### Exercise
Repeat exactly, and only, the lines from the one containing "- Il legame" through the end of the records.
»»
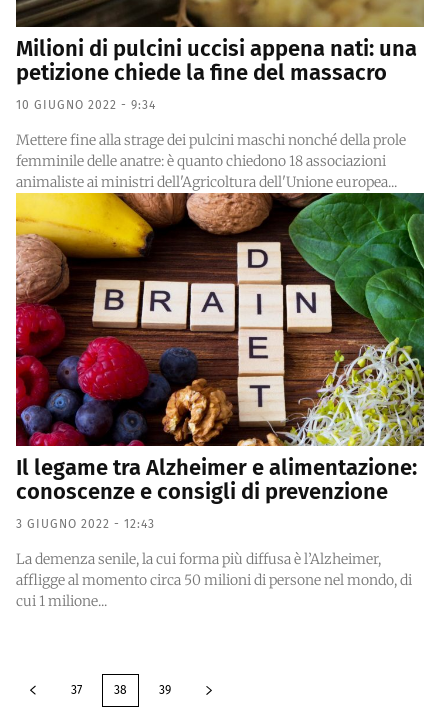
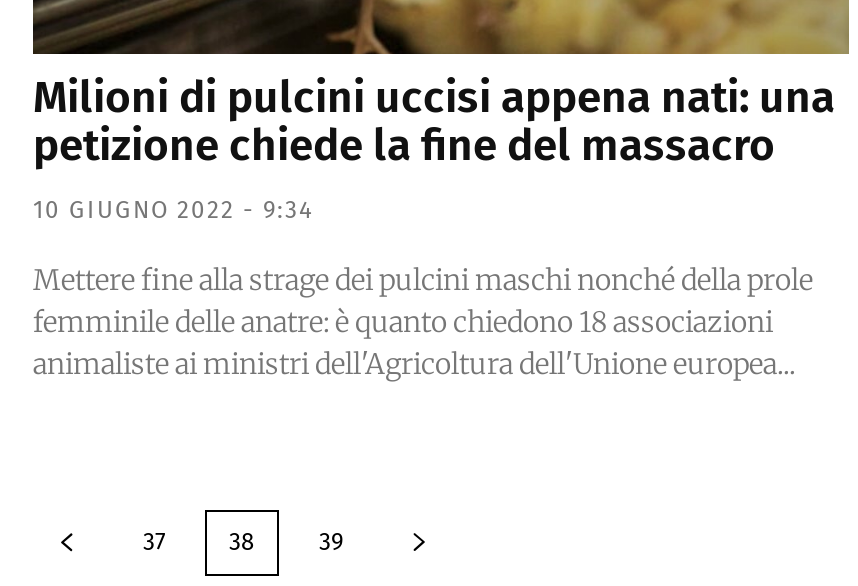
- [image]
- Il legame tra Alzheimer e alimentazione:
- conoscenze e consigli di prevenzione
- 3 GIUGNO 2022 - 12:43
- La demenza senile, la cui forma più diffusa è l’Alzheimer,
- affligge al momento circa 50 milioni di persone nel mondo, di
- cui 1 milione...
««
### Solution
- Il legame tra Alzheimer e alimentazione:
- conoscenze e consigli di prevenzione
- 3 GIUGNO 2022 - 12:43
- La demenza senile, la cui forma più diffusa è l’Alzheimer,
- affligge al momento circa 50 milioni di persone nel mondo, di
- cui 1 milione...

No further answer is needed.